Exercise objective ▸ Scan the data below and copy each line where "Docker" occurs.

(Before and after images)
- - - -

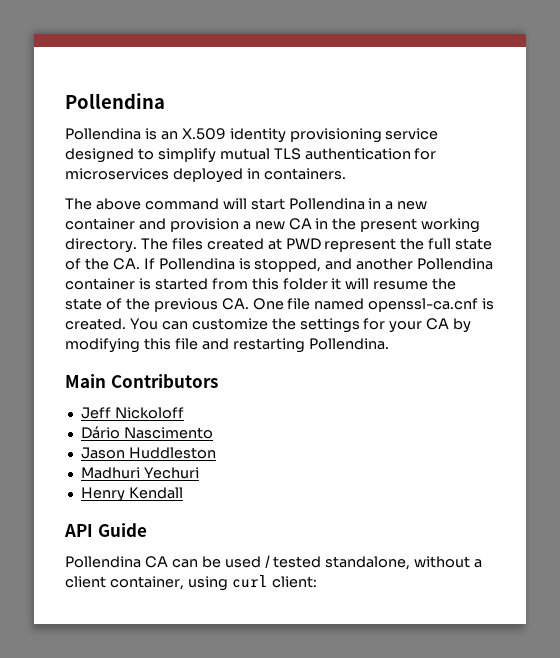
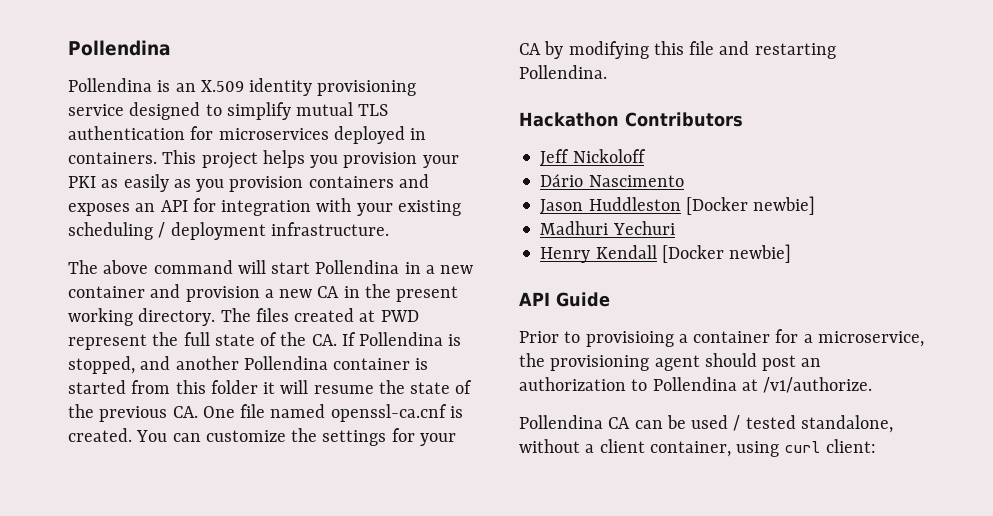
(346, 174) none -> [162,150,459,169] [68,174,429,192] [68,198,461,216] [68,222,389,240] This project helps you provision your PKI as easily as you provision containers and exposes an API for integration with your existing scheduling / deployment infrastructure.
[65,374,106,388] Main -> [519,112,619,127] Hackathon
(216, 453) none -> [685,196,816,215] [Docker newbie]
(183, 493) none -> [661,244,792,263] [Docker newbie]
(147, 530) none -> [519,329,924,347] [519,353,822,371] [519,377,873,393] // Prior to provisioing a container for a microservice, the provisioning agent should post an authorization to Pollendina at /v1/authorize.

- - - -

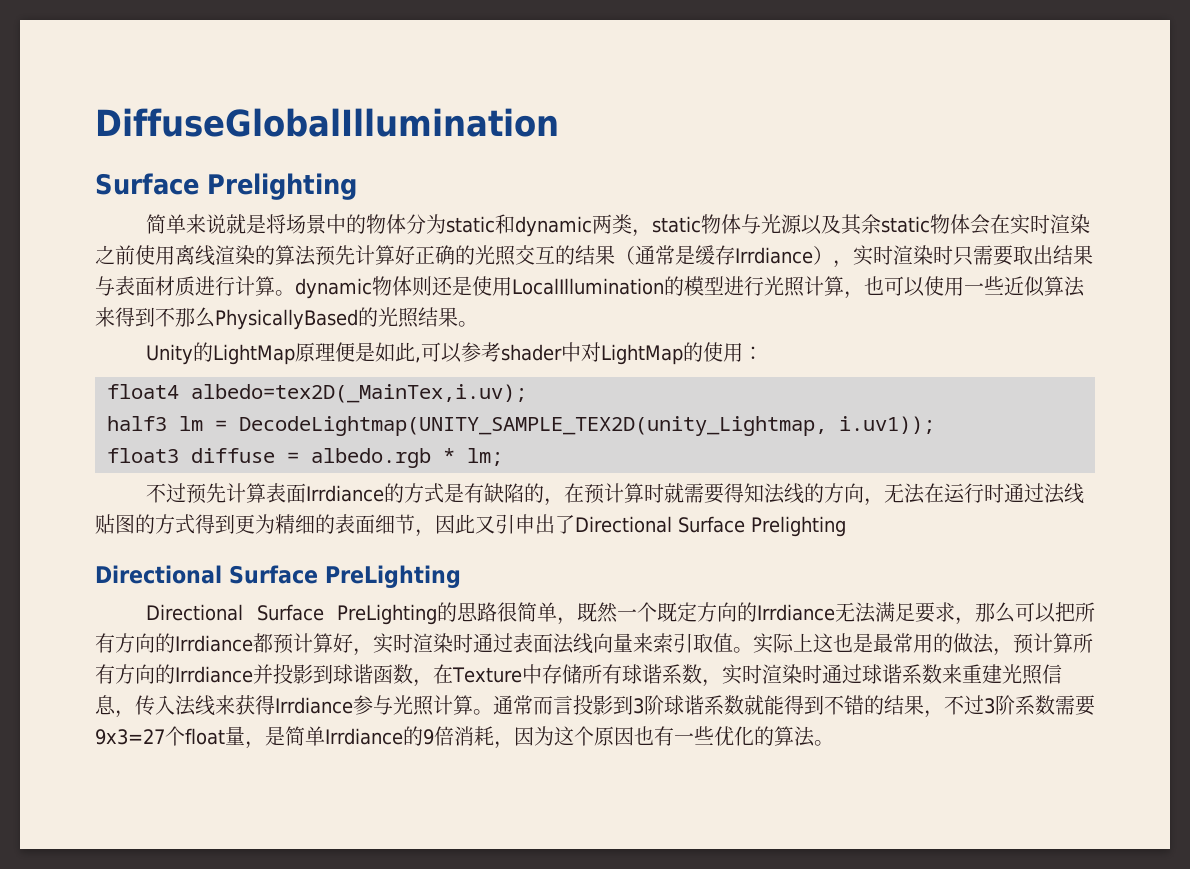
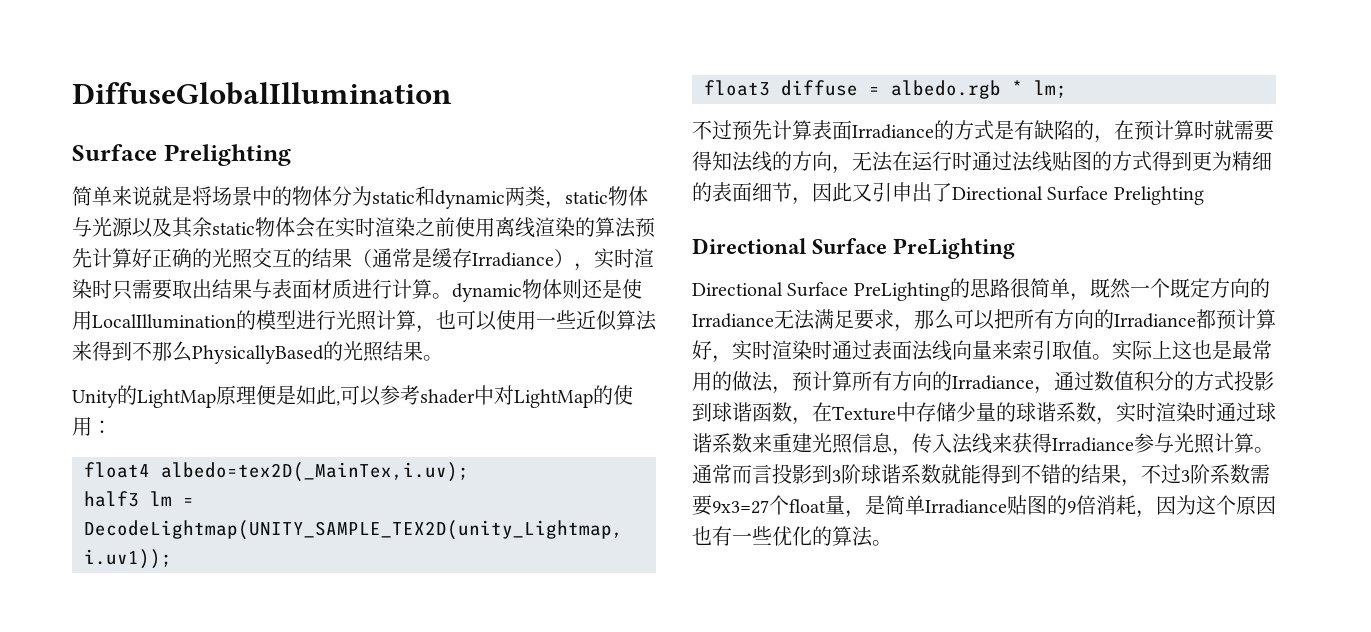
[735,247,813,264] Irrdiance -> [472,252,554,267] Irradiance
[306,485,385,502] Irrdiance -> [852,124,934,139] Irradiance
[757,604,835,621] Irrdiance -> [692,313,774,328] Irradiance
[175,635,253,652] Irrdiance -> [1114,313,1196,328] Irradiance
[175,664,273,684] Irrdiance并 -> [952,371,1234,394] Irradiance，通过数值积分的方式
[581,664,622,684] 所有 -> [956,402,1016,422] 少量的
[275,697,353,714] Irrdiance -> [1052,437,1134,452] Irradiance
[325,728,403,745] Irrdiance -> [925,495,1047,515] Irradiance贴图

- - - -

Worked solution ▸
(216, 453) none -> [685,196,816,215] [Docker newbie]
(183, 493) none -> [661,244,792,263] [Docker newbie]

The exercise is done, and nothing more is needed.